--- Data to use ---

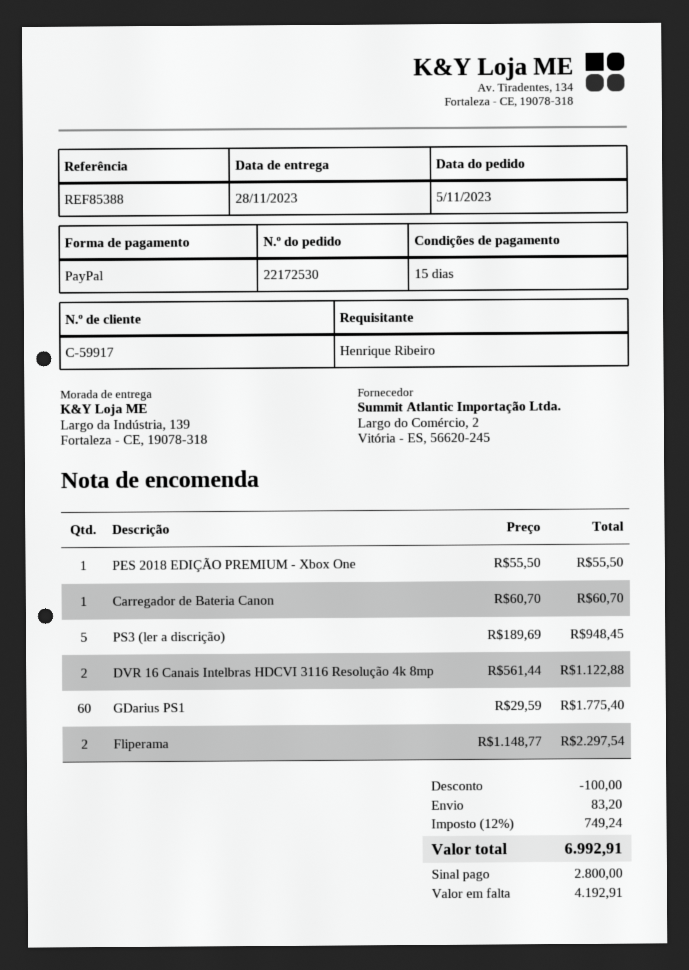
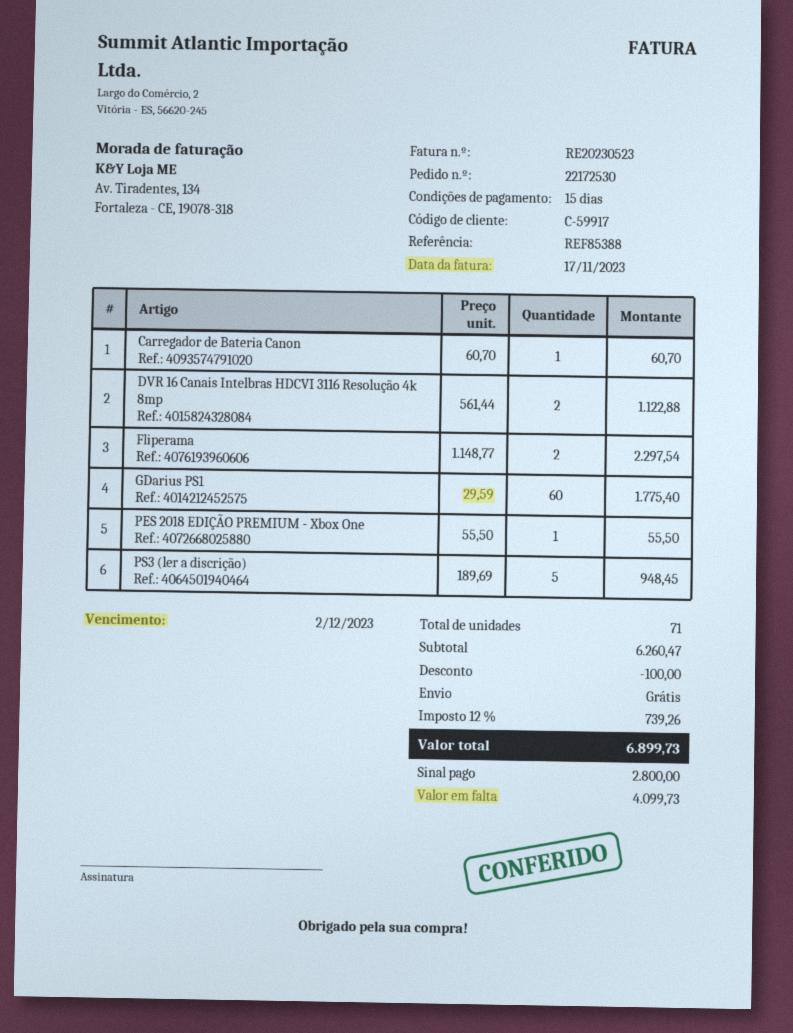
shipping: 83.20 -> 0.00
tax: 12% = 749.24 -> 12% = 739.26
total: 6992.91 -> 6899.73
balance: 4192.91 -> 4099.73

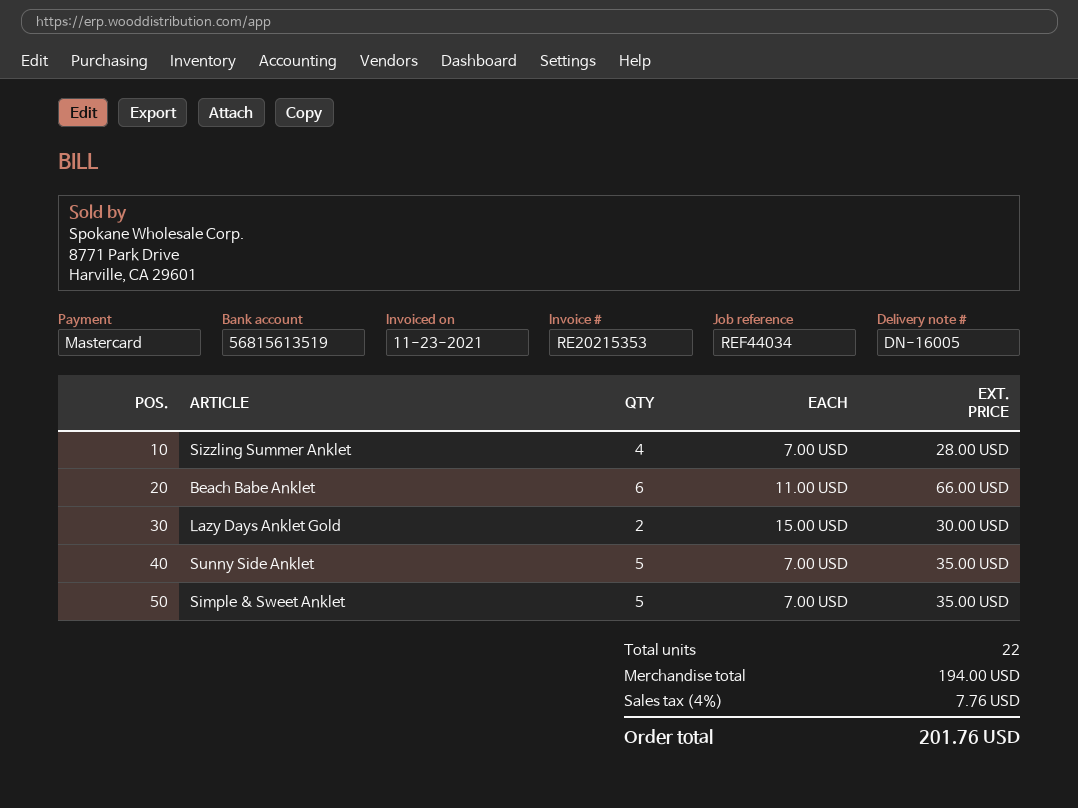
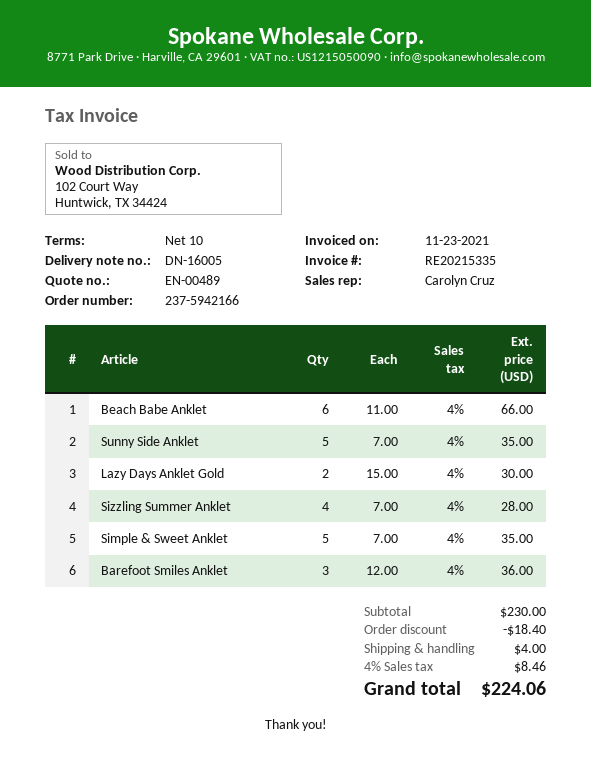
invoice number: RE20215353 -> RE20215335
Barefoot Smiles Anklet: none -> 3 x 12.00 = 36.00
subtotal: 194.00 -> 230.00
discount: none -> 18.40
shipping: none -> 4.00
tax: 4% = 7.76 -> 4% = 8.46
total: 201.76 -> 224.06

---

=== What to produce ===
This exercise calls for the lines from the one holding "shipping: none -> 4.00" through the end of the entries, transcribed exactly and with nothing more.

=== Answer for this exercise ===
shipping: none -> 4.00
tax: 4% = 7.76 -> 4% = 8.46
total: 201.76 -> 224.06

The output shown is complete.